As the 2021 fair gets underway this weekend, more than 200 former participants, including members of LoAD and other affinity groups, will be boycotting the event. In solidarity, several of its traditional performing groups — including Jeremy’s Escort Service, Fezziwigs, the Royals and the Fairies — have declared that they will not participate. More than 3,000 cast and crew members, vendors and guests have also committed to boycott.
As the movement has grown, some Dickens Fair cast members and vendors who have been on the periphery of the year-long conversation have jumped in, aghast and aggrieved that the advocacy groups are “trying to ruin the magic” and “destroy Dickens.” But Tooles and others maintain that they are trying to fix the fair, not harm it. They also make clear that walking away from Dickens amounts to more than just losing a beloved hobby.

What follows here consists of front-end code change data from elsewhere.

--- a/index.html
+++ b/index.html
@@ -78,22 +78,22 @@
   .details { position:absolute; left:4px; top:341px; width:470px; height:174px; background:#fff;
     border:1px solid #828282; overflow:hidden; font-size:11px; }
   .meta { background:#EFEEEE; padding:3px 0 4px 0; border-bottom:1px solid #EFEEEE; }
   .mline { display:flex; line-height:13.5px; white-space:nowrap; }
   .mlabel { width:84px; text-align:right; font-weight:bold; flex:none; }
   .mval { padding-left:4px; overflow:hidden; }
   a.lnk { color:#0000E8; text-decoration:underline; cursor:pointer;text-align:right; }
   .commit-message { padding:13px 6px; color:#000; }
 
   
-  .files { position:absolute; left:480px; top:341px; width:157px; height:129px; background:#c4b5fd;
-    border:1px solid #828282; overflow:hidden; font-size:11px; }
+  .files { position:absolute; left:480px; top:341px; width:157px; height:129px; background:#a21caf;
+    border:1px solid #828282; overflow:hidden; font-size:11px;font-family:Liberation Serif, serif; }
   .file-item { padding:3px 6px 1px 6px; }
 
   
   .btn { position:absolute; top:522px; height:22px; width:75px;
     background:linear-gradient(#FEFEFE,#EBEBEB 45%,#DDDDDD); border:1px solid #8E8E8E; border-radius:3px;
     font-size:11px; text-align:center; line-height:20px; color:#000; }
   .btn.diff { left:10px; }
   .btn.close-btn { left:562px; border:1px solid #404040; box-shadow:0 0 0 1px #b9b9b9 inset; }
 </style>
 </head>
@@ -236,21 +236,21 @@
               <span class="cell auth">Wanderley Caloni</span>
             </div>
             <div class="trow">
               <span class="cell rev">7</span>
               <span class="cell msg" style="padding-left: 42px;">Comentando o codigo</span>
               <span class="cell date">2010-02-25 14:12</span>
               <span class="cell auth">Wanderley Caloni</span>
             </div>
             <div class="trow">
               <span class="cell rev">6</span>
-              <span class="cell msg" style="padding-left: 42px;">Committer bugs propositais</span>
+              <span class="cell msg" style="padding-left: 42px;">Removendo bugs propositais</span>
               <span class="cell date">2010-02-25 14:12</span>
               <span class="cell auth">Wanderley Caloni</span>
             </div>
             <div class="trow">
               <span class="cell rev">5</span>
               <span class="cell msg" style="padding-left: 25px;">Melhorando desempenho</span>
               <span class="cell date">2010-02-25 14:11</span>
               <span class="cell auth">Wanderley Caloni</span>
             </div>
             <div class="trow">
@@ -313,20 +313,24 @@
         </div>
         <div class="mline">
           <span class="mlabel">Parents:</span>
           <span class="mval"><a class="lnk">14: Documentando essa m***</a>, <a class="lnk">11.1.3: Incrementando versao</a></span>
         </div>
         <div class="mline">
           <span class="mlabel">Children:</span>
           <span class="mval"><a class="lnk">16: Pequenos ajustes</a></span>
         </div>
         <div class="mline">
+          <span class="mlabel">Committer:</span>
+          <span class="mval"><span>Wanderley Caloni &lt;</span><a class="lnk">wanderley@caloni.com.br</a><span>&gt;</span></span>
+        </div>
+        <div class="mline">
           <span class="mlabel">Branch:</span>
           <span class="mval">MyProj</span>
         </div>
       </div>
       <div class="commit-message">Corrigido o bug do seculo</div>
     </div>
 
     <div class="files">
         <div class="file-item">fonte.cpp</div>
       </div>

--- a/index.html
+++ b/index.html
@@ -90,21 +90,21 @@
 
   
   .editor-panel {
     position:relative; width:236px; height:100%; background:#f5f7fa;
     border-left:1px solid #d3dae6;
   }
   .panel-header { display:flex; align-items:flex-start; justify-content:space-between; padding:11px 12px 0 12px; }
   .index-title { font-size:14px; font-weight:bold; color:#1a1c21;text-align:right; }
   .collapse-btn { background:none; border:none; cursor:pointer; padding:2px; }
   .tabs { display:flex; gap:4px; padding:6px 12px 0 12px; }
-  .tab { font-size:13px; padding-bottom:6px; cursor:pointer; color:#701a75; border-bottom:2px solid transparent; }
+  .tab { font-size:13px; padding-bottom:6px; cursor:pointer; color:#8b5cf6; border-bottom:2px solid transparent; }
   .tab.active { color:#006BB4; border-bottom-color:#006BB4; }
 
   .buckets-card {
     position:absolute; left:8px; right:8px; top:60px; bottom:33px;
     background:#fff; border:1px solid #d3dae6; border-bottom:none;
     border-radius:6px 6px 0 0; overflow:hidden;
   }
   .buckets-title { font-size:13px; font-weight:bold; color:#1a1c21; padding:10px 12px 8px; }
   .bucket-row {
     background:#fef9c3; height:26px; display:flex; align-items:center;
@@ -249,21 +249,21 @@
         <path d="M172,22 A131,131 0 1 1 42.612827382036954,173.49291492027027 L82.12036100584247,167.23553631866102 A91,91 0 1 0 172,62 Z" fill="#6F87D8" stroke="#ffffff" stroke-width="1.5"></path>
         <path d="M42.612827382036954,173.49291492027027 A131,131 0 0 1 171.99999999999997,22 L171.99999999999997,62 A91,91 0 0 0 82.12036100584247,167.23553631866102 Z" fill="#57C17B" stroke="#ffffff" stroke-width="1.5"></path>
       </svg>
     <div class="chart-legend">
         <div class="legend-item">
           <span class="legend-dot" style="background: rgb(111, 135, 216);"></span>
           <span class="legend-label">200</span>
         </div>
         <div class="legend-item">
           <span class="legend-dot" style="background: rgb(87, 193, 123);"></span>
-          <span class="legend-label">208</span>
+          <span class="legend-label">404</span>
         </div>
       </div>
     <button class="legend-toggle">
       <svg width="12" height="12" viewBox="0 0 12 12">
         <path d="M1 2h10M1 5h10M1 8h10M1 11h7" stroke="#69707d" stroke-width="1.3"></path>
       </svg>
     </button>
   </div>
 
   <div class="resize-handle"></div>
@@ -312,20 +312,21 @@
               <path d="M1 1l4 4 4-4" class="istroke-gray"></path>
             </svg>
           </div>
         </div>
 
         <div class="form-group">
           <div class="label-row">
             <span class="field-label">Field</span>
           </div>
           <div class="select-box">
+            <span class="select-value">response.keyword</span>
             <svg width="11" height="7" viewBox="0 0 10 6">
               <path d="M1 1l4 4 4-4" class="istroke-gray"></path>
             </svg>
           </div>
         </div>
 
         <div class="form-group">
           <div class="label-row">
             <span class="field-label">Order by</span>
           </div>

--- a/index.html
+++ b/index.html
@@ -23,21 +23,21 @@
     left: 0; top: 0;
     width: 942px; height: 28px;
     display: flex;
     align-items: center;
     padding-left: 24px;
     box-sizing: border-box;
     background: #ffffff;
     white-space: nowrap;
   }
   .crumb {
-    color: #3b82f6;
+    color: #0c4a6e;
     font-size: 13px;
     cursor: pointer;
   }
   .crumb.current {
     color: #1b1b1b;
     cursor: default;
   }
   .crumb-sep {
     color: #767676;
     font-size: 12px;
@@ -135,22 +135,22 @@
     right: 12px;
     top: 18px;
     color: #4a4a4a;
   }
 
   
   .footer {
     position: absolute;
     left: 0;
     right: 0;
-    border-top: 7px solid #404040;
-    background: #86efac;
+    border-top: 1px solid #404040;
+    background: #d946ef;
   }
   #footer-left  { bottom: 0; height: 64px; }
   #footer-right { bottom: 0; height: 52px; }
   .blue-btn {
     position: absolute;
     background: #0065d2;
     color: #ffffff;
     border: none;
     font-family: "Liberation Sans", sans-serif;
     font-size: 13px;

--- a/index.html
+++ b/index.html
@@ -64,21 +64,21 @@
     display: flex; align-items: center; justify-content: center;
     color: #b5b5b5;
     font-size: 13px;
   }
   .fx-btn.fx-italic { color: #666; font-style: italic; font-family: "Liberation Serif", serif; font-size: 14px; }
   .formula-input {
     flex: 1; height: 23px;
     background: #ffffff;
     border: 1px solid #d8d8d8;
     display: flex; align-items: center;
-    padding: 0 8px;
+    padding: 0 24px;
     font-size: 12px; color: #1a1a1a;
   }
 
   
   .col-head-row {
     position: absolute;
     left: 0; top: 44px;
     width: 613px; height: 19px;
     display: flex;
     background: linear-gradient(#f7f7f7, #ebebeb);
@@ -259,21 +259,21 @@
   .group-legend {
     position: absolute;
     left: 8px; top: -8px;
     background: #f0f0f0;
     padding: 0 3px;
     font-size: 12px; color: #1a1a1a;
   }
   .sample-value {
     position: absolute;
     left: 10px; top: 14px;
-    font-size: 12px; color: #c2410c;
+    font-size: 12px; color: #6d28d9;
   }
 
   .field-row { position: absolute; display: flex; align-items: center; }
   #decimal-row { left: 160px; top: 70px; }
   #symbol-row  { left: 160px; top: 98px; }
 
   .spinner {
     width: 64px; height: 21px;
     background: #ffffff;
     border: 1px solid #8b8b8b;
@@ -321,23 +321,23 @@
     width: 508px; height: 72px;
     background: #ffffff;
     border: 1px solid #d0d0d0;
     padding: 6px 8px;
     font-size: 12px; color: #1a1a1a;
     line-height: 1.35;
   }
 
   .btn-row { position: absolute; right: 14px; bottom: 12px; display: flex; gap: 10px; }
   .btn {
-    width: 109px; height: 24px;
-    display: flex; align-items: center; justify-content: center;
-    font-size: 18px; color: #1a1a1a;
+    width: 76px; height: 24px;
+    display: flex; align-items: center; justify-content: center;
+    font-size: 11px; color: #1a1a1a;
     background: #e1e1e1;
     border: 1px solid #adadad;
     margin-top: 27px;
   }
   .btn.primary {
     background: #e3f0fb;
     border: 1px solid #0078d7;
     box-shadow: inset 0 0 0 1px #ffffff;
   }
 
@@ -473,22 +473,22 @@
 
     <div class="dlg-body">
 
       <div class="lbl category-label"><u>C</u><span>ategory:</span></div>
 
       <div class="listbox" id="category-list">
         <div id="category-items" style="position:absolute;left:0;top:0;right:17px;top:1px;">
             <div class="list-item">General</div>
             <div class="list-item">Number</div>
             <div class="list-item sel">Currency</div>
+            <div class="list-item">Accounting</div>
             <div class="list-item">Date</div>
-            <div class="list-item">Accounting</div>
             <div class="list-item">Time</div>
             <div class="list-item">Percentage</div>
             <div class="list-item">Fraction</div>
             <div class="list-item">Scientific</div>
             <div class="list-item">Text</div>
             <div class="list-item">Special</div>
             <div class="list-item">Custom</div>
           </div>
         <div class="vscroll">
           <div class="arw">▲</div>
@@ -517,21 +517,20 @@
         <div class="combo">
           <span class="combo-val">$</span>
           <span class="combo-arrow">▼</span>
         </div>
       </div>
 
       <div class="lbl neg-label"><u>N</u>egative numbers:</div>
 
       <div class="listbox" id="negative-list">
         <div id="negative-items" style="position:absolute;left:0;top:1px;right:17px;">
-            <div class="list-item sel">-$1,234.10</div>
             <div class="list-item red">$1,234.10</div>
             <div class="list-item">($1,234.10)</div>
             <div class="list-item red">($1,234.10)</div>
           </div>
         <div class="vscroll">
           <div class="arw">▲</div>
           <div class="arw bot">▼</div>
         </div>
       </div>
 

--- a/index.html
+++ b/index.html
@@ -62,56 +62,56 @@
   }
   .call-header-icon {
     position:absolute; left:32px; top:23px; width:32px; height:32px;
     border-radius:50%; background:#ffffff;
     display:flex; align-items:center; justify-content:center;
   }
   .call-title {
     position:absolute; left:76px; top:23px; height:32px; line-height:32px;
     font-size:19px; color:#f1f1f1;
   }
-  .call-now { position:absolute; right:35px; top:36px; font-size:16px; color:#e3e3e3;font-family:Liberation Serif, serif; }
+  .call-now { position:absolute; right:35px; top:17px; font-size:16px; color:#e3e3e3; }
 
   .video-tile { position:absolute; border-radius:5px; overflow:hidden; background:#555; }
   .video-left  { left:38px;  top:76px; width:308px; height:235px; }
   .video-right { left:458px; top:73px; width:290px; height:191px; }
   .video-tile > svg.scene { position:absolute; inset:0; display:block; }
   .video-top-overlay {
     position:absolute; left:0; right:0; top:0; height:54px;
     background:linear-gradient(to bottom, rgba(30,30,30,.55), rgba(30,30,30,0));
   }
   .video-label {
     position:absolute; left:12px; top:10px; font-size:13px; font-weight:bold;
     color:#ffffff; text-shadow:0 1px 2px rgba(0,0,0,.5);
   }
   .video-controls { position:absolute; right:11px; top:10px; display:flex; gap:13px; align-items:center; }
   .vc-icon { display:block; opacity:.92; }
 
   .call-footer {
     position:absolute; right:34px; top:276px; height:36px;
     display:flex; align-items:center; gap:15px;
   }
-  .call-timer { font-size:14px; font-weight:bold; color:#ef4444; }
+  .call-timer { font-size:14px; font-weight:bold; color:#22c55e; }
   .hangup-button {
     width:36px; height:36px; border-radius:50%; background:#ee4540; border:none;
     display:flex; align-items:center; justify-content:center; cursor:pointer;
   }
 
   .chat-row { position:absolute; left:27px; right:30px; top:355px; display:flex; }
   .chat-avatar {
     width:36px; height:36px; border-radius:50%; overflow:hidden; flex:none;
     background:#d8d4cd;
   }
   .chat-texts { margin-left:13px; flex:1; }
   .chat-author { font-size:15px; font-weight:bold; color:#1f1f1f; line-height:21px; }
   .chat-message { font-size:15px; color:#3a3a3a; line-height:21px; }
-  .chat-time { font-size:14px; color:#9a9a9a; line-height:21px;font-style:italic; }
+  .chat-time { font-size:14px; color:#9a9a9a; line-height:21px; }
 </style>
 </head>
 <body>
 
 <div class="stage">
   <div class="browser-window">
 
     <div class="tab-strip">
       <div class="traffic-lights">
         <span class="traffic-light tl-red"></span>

LoAD member Mandy Beri has been performing at the Dickens Fair since 2016. She was part of the Coventry Carolers choir, an experience she especially treasured. Beri is deaf and autistic, and the fair was one of the few places she says she’s been able to showcase her vocal talent.
“I'm likely going to lose a lot of friends in this process, because I won't see them,” says Victoria Spencer, who lives in Southern California but would travel north every year just for the fair. “I'm also recognizing that I'm losing people that weren't ever really my friends. There's a lot of relationships that won't ever be the same because we took this stand.”
Others, like Elizondo, are less sanguine. She says she has been snubbed by people she considered longtime friends over speaking out. “But that's our history, though, isn't it, as Black people in America? People love to say ‘Look at these amazing Black women. Look what they’ve done’ — until it no longer benefits them. Then they're gonna push us to the front and let us take the bullets.”
For Tooles, the chapter of her life that included hours lost to waltzing on Fezziwig’s dance floor is now closed. But she didn’t exit the party without leaving a gift.
Earlier this year, LoAD created a document that laid out minimum requirements for a safe Dickens Fair. It includes a zero-tolerance policy for sexual harassment; the renovation of a long-secret VIP bar known as the Opium Den seen as rife with Asian stereotyping; allowing all trans or non-binary actors to portray the gender representation of their choosing; and more.
In other words, they are advocating collective liberation.
“Dickens Fair will probably continue on after this conversation,” says Tooles, “but whatever changes that happen inside of that organization are because we did not shut up.”